── Data for analysis

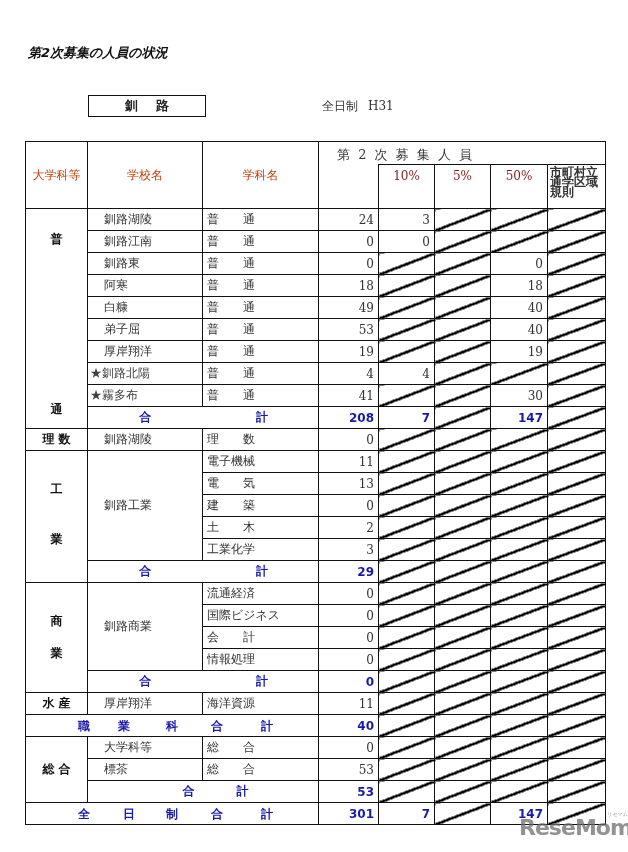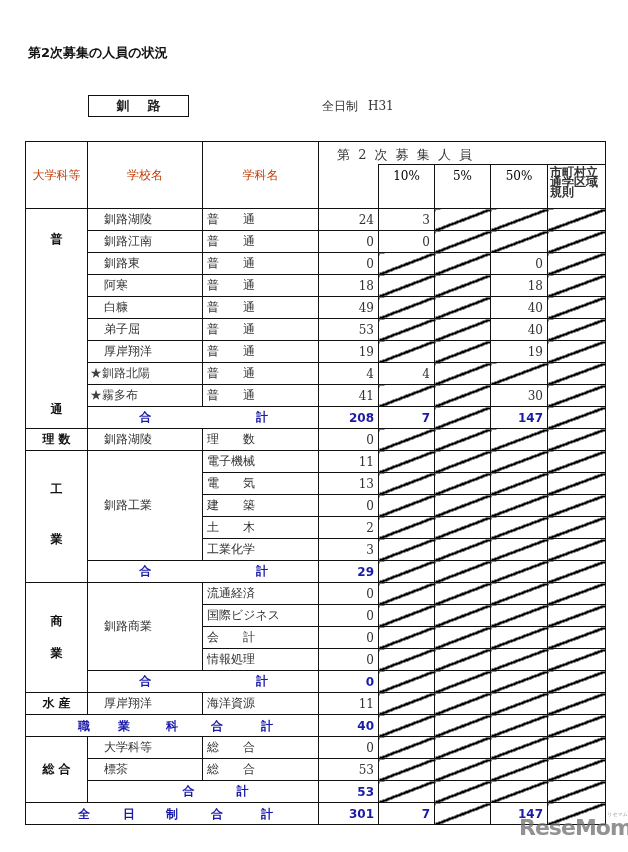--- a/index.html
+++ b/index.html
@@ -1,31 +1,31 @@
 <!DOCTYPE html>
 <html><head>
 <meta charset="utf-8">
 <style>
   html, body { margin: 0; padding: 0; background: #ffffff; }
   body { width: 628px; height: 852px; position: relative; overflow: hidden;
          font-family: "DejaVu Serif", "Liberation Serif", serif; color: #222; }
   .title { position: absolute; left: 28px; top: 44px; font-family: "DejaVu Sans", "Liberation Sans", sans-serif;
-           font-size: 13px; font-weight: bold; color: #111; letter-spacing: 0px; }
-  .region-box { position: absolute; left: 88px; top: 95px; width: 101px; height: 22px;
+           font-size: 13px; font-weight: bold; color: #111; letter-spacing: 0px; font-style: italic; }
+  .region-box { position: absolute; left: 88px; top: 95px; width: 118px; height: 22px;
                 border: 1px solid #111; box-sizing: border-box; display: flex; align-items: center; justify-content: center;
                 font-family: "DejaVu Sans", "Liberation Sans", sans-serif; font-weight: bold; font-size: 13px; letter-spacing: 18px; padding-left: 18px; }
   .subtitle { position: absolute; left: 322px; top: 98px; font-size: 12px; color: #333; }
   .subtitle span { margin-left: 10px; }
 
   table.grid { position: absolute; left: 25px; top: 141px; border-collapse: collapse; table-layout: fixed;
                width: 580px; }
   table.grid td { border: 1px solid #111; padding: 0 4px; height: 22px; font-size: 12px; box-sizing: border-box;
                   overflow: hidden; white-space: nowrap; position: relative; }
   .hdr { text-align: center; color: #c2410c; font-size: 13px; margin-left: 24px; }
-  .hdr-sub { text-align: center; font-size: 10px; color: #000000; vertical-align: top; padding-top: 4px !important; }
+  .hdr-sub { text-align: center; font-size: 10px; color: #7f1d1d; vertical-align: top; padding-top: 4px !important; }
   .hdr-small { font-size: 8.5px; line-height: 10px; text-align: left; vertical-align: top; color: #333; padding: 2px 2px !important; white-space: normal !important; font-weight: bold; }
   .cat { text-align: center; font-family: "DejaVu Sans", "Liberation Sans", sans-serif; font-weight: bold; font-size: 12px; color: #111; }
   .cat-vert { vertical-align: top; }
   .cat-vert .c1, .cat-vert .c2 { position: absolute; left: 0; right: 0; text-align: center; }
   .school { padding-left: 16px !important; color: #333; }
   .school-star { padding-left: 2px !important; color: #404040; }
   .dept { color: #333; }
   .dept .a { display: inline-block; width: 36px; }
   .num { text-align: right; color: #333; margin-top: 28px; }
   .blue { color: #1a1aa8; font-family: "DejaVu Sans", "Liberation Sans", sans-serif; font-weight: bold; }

────

Scan the entries above and return each line that holds "subtitle".

   .subtitle { position: absolute; left: 322px; top: 98px; font-size: 12px; color: #333; }
   .subtitle span { margin-left: 10px; }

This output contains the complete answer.